See also arXiv version.
Abstract
State Space Models (SSMs) have become serious contenders in the field of sequential modeling, challenging the dominance of Transformers. At the same time, Mixture of Experts (MoE) has significantly improved Transformer-based LLMs, including recent state-of-the-art open-source models. We propose that to unlock the potential of SSMs for scaling, they should be combined with MoE. We showcase this on Mamba, a recent SSM-based model that achieves remarkable, Transformer-like performance. Our model, MoE-Mamba, outperforms both Mamba and Transformer-MoE. In particular, MoE-Mamba reaches the same performance as Mamba in 2.2x less training steps while preserving the inference performance gains of Mamba against the Transformer.
Introduction
State Space Models (SSMs), e.g. (Gu et al., 2021; Gu et al., 2022; Gu and Dao, 2023), have recently been gaining attention as a possible alternative to Transformers due to linear-time inference, parallelizable training, and strong performance on long-context tasks. In particular, Mamba introduced in (Gu and Dao, 2023) achieves excellent results through the use of selective SSMs and hardware-aware design, being a promising alternative to the attention-based Transformer architecture.
In this paper, we advocate that to unlock the potential of SSMs for scaling up, they should be combined with Mixture of Experts (MoE). MoEs (Fedus et al., 2022; Sanseviero et al., 2023) are efficient techniques that are now routinely used for scaling up Transformers, e.g., in the recent Mixtral model (Mistral, 2023).
We introduce MoE-Mamba, a model that combines Mamba with a Mixture of Experts layer. MoE-Mamba enables efficiency gains of both SSMs and MoE. We also show that MoE-Mamba acts predictably when the number of experts varies (Section Ablations).
Our experiments, see Figure 1, confirm that MoE-Mamba requires 2.2x less training steps to achieve the same performance as Mamba and shows potential gains over Transformer and Transformer-MoE. The preliminary results indicate a very promising research direction that may allow scaling SSMs to tens of billions of parameters.
Model Architecture
Although the main underlying mechanism of Mamba differs significantly from the attention mechanism used in Transformers, Mamba retains the high-level, block-based structure of Transformer models.
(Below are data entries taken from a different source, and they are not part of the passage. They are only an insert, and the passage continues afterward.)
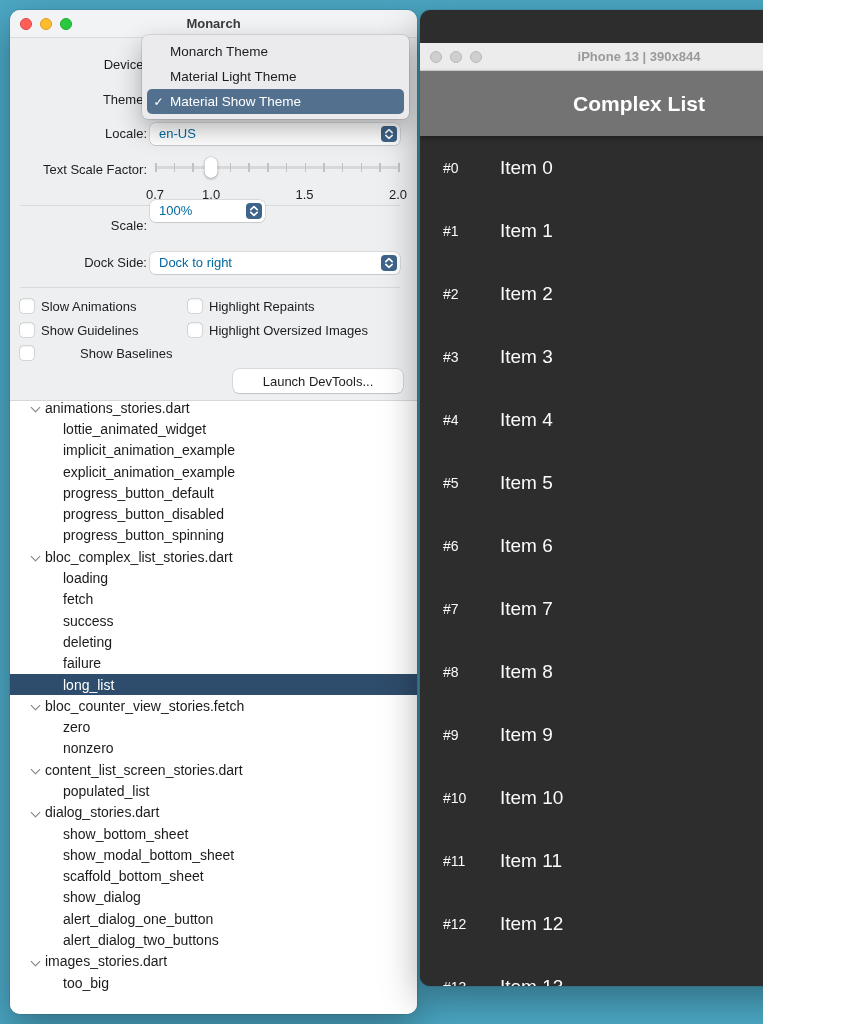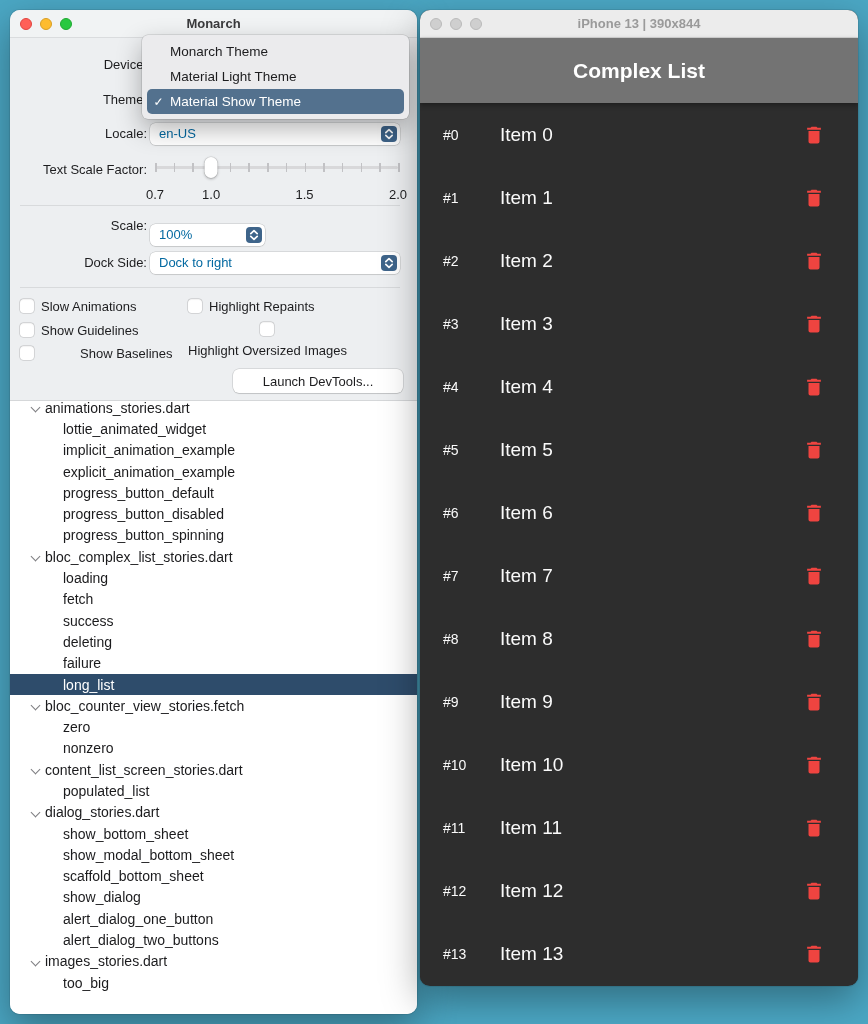"Monarch" .desktop { width: 868px -> 763px }
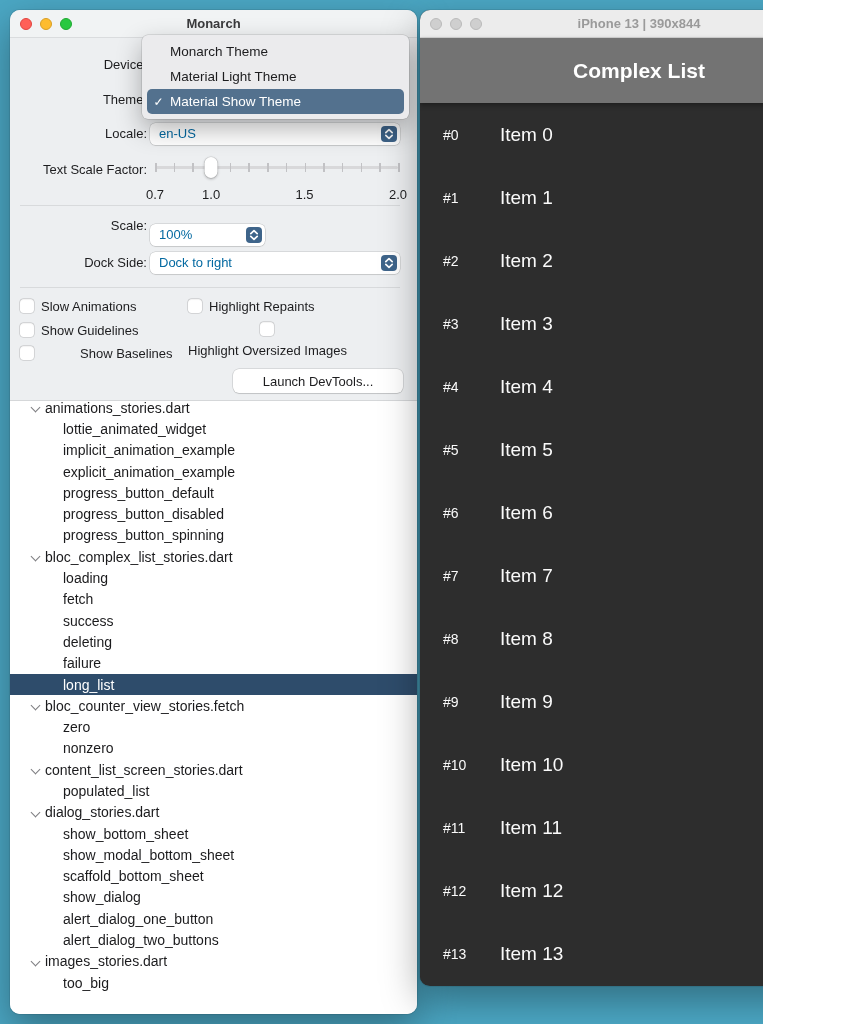"iPhone 13 | 390x844" .right-window .titlebar { margin-top: none -> 33px }
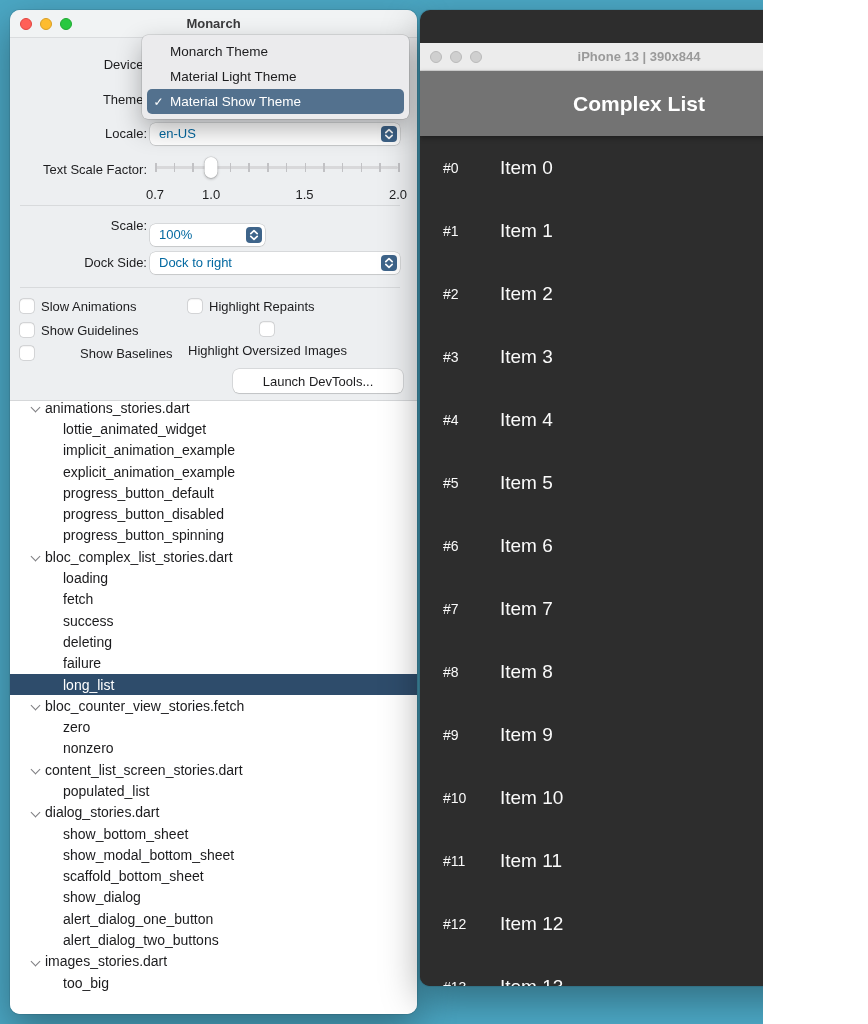"100%" div.popup { top: 186px -> 162px }
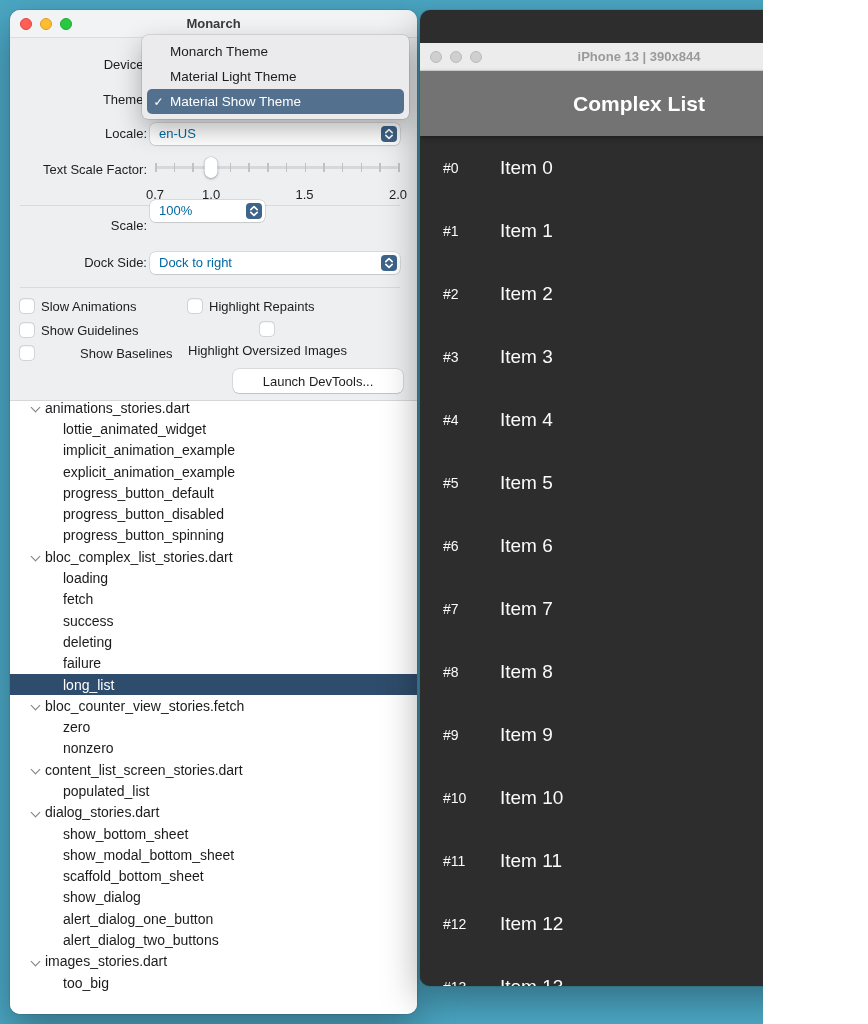"Highlight Oversized Images" label.cbrow { flex-direction: column -> none }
In this paradigm, identical blocks comprising one or more layers are stacked one after another, with each layer’s output being added to the residual stream (Figure 2). The final value of the residual stream can subsequently be used to predict the next token in the language modeling task.
In our design, we leverage the compatibility of the two architectures. In MoE-Mamba, every other Mamba layer is replaced with a MoE feed-forward (FF) layer based on Switch (Fedus et al., 2022), as shown in Figure 2. We note some similarities of this design to one of the approaches explored by (Gu and Dao, 2023), in which interleaving Mamba layers with FF layers resulted in a small decrease in performance compared to vanilla Mamba. This setup is denoted as Mamba-MLP in Figure 1.
MoE-Mamba separates unconditional processing of every token by the Mamba layer - which can efficiently integrate the whole context of the sequence into an internal representation - and conditional processing by a MoE layer that can apply the most relevant expert for each token. The idea of interleaving conditional and unconditional processing is used in some MoE-based models, typically by alternating vanilla and MoE feed-forward layers (Lepikhin et al., 2020; Fedus et al., 2022).
Alternative Designs
In addition to the experiments related to interleaving Mamba with MoE, we also conducted other experiments, modifying the original block design by (Gu and Dao, 2023) to feature conditional computation. We expect this research direction to be important in future attempts to improve the Mamba architecture. We address those experiments in the Appendix, Section Alternative Designs.
Main Results
Training Setup
We compare 5 different settings: vanilla Transformer, Mamba, Mamba-MLP, MoE and MoE-Mamba. In most Transformers, the feed-forward layer contains \(8dm^2\) parameters, whereas (Gu and Dao, 2023) makes Mamba layers smaller (ca. \(6dm^2\)) so that two Mamba layers match the combined parameter count of a feed-forward layer and an attention mechanism. To keep the number of active parameters per token roughly the same in Mamba and in our model, we scale down the size of each expert feed-forward layer to \(6dm^2\). Excluding embedding and unembedding layers, all models access around 26M parameters per token. We train the models on approximately 6.5B tokens and 100k steps.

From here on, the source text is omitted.